◆ **ACTIVITY**:
The lines from the one containing "html: <div>такого типа" through the last one in the data: please copy those exactly, and only those, without the pictures.

Front-end code change data:
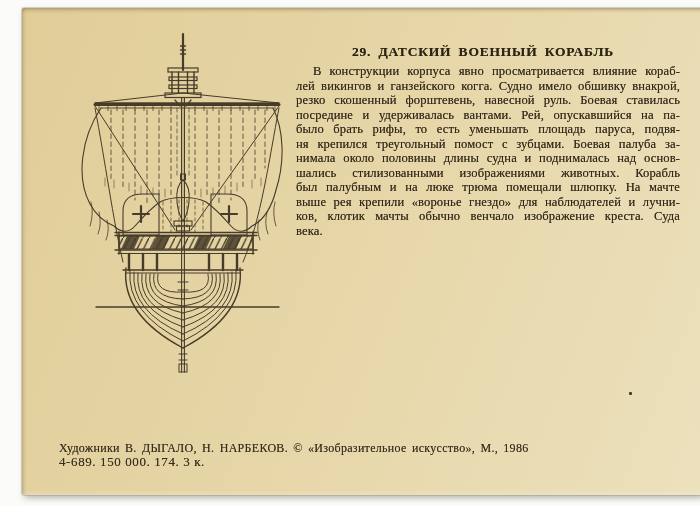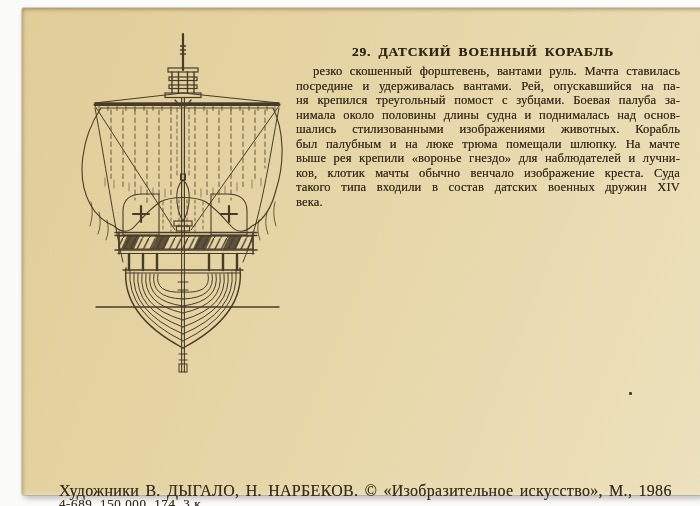"В конструкции корпуса явно" div.body-line { html: none -> <div>В конструкции корпуса явно просматривается влияние кораб-</div> }
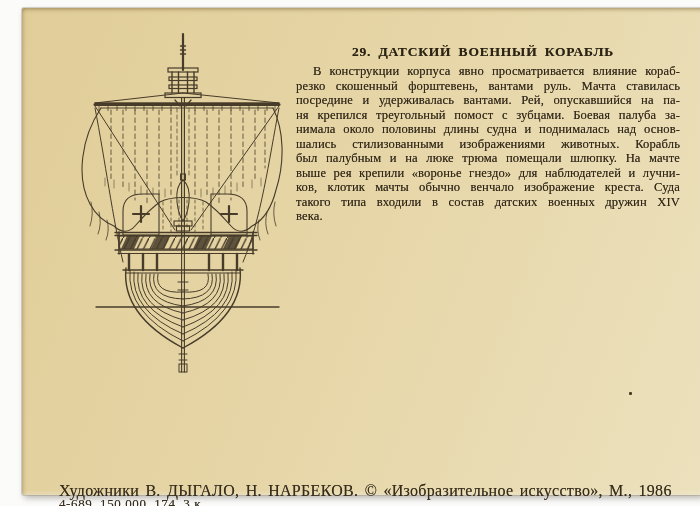"лей викингов и ганзейского когга." div.body-line { html: none -> <div>лей викингов и ганзейского когга. Судно имело обшивку внакрой,</div> }
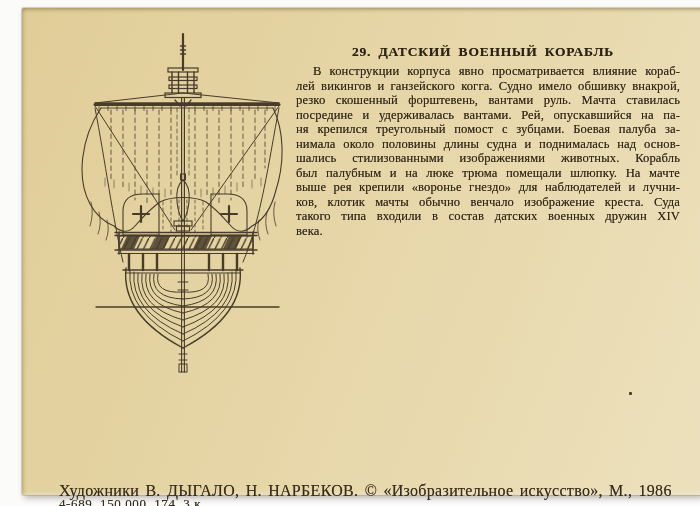"резко скошенный форштевень, вантами" div.body-line { text: вантами руль. Мачта -> навесной руль. Боевая }
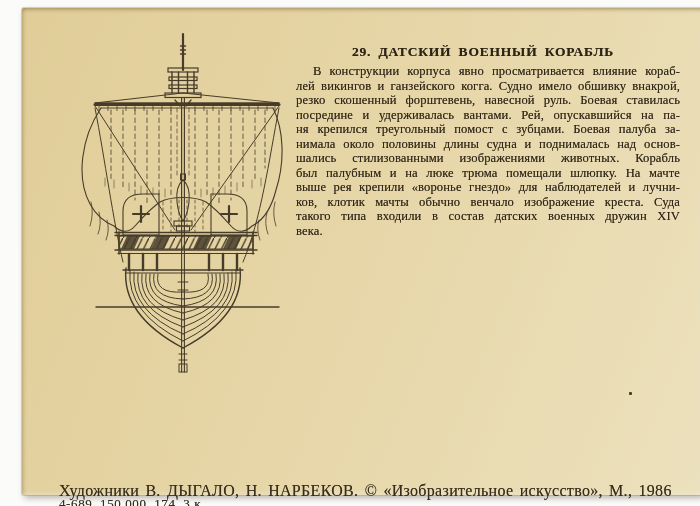"было брать рифы, то есть" div.body-line { html: none -> <div>было брать рифы, то есть уменьшать площадь паруса, подвя-</div> }
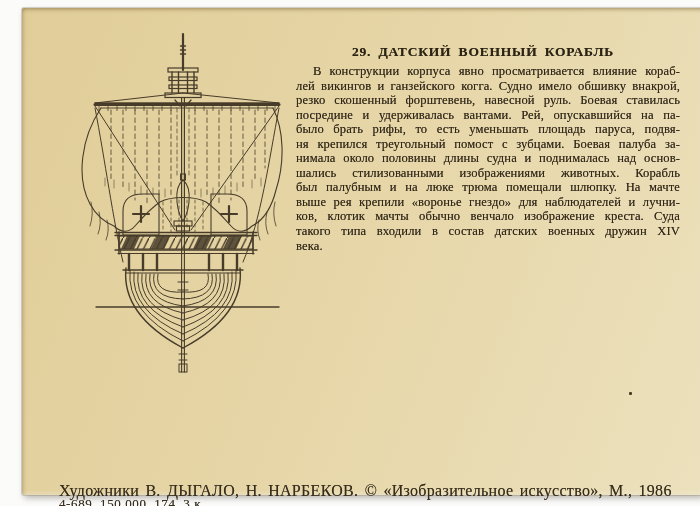"такого типа входили в состав" div.body-line { html: <div>такого типа входили в состав датских военных дружин XIV</div> -> none }
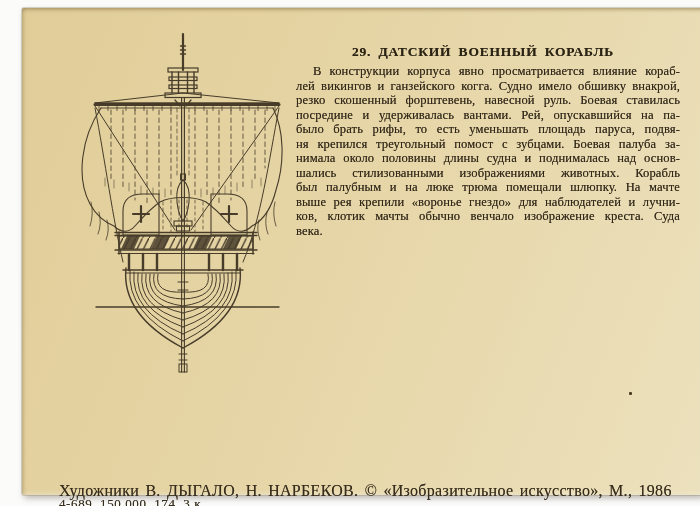"Художники В. ДЫГАЛО, Н. НАРБЕКОВ." .credits-line { font-size: 16px -> 12px; margin-top: 42px -> none }
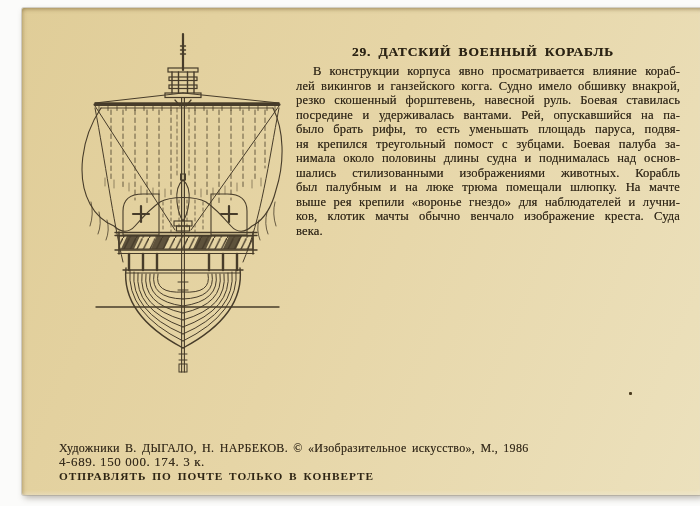"ОТПРАВЛЯТЬ ПО ПОЧТЕ ТОЛЬКО В" div.mailing-notice { html: <div>ОТПРАВЛЯТЬ ПО ПОЧТЕ ТОЛЬКО В КОНВЕРТЕ</div> -> none }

◆ **THE COMPLETED TASK**:
"такого типа входили в состав" div.body-line { html: <div>такого типа входили в состав датских военных дружин XIV</div> -> none }
"Художники В. ДЫГАЛО, Н. НАРБЕКОВ." .credits-line { font-size: 16px -> 12px; margin-top: 42px -> none }
"ОТПРАВЛЯТЬ ПО ПОЧТЕ ТОЛЬКО В" div.mailing-notice { html: <div>ОТПРАВЛЯТЬ ПО ПОЧТЕ ТОЛЬКО В КОНВЕРТЕ</div> -> none }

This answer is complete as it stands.